### Available records
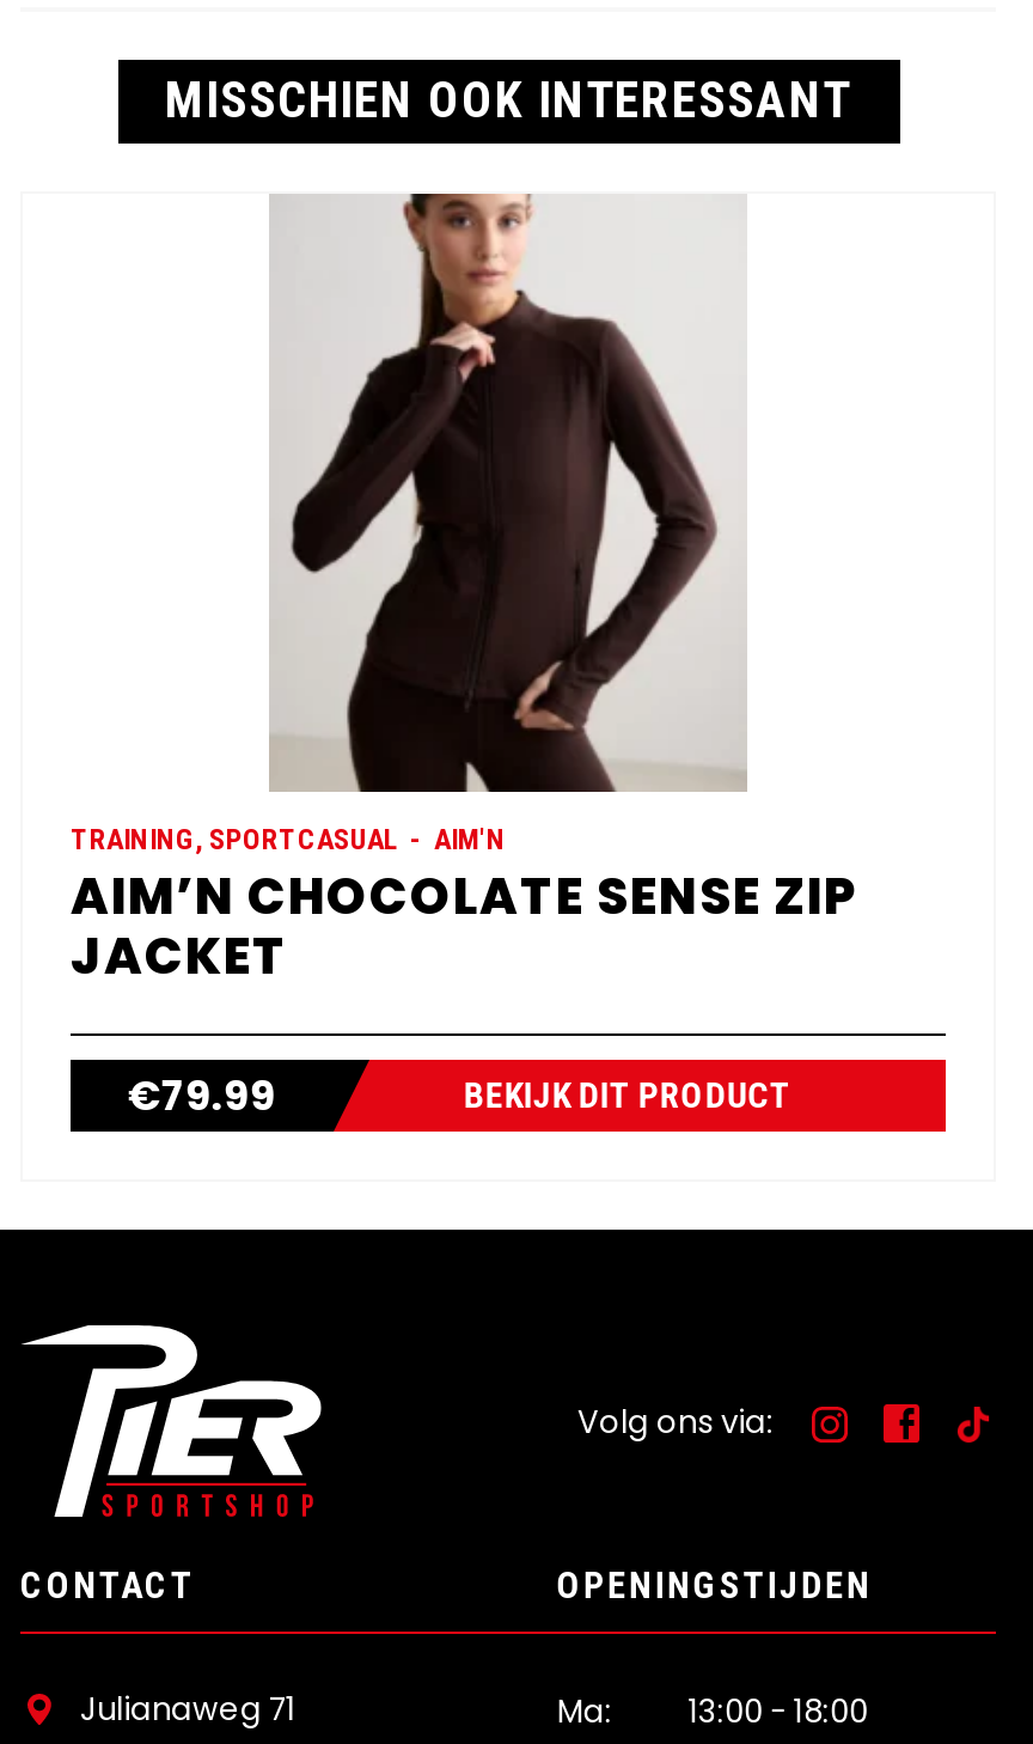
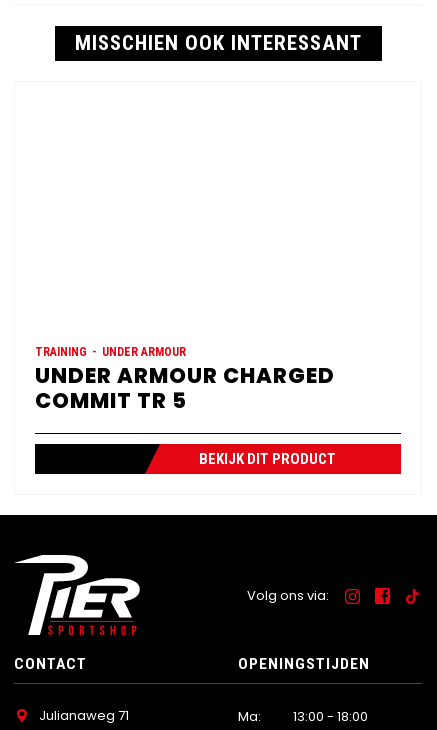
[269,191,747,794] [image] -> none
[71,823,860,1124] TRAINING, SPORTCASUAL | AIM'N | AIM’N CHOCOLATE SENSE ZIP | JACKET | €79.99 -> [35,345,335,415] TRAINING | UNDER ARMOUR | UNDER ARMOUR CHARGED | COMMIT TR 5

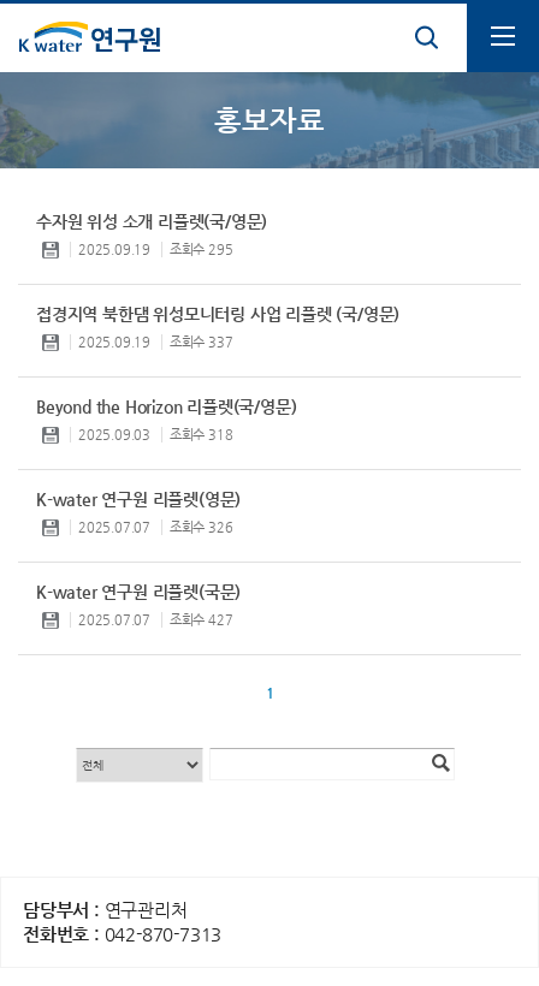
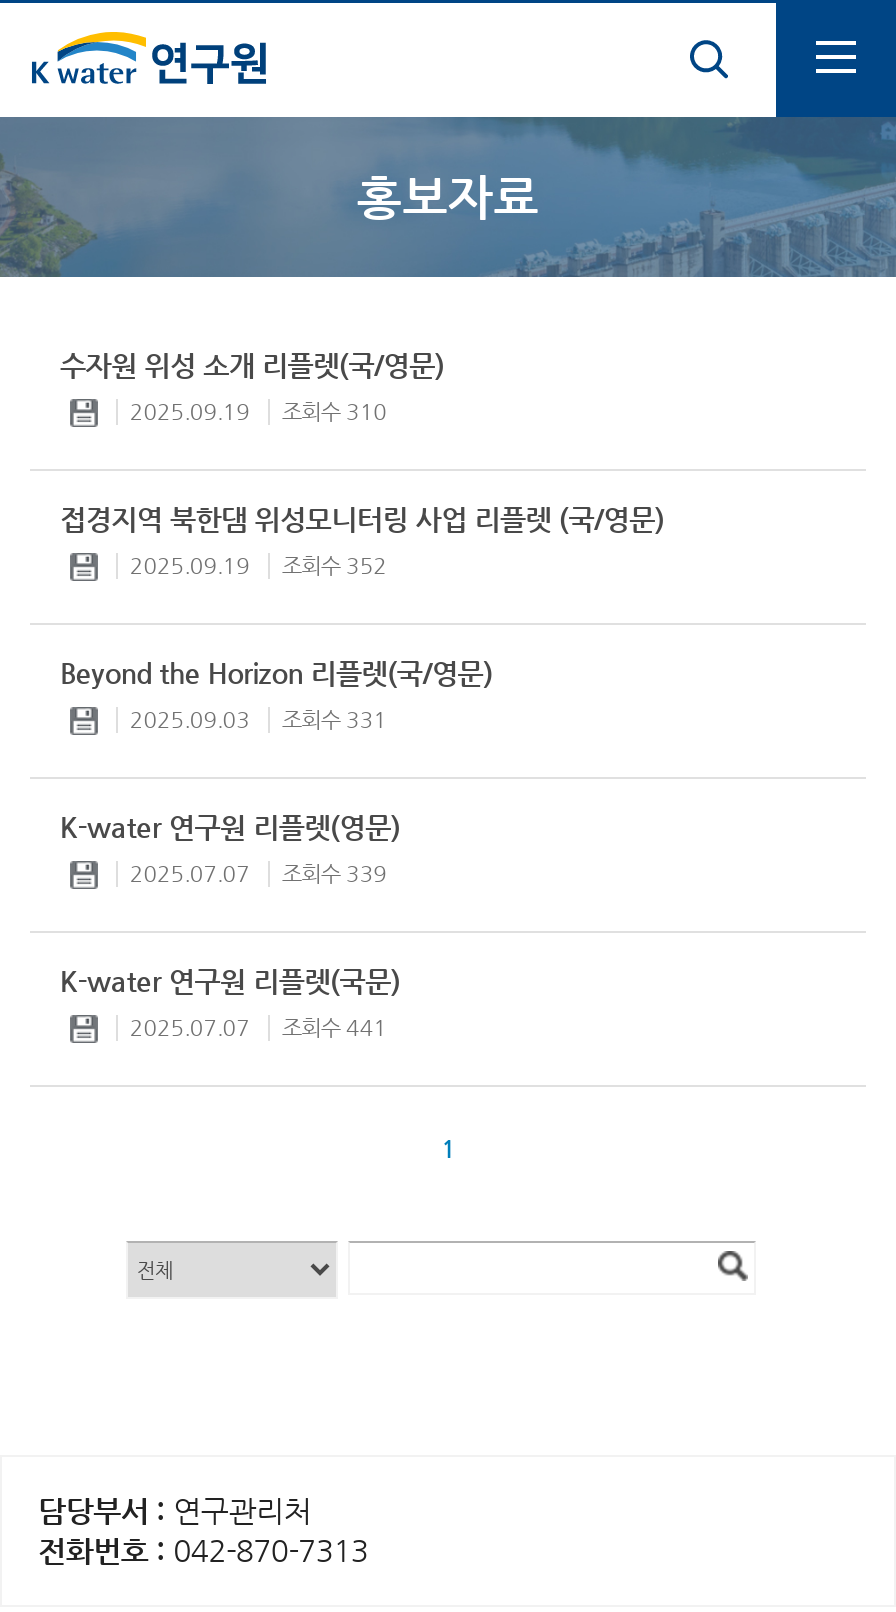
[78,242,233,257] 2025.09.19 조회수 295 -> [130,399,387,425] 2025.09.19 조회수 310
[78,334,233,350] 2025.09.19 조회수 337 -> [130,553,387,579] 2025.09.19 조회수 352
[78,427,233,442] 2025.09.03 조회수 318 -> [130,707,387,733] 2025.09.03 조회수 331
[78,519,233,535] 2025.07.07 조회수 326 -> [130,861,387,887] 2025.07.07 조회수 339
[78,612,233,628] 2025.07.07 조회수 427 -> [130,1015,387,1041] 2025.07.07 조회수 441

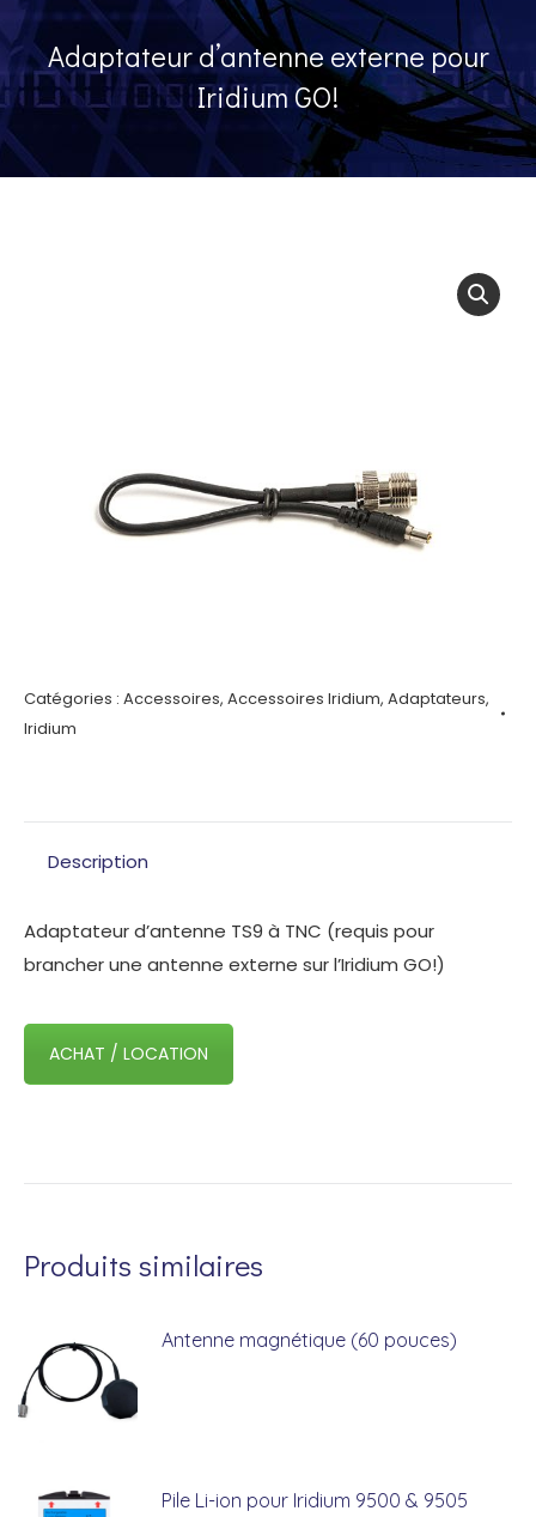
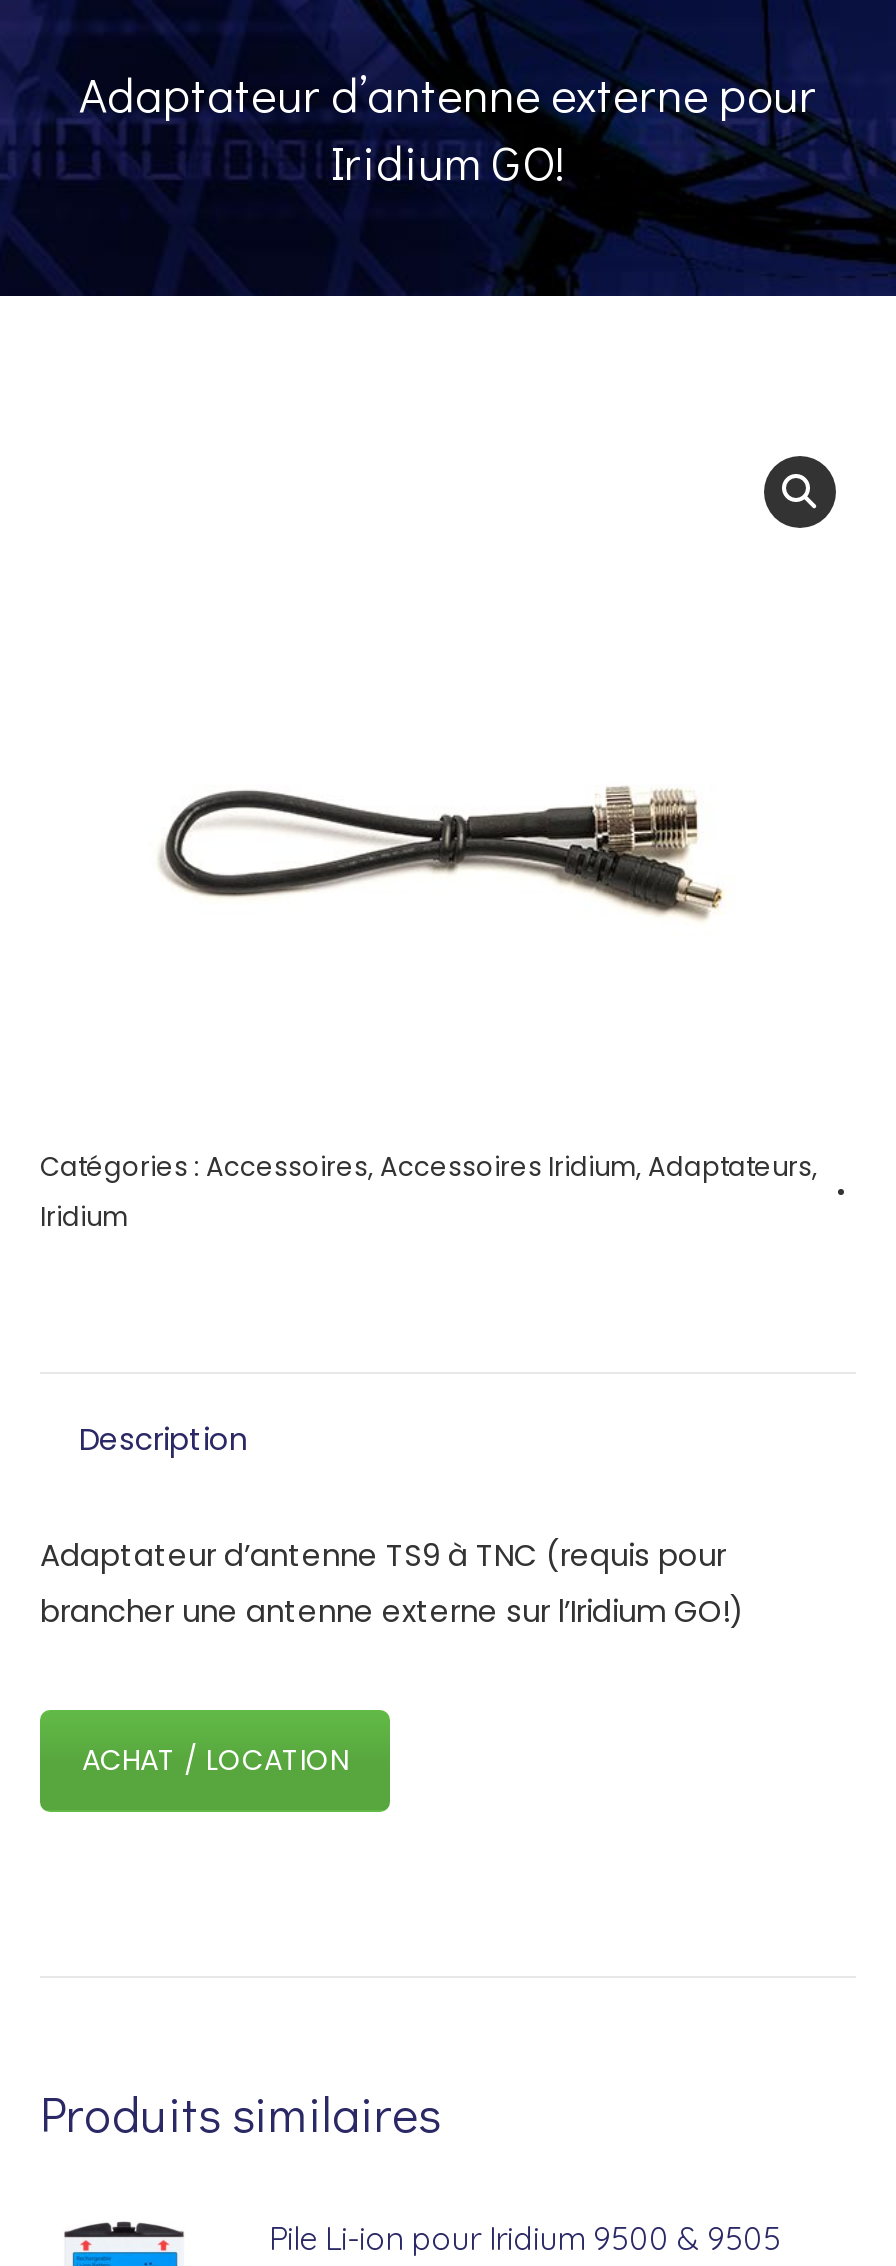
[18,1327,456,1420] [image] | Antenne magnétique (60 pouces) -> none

### Exercise
When a line in the records above contains the word "none", copy it.

### Response below
[269,191,747,794] [image] -> none
[18,1327,456,1420] [image] | Antenne magnétique (60 pouces) -> none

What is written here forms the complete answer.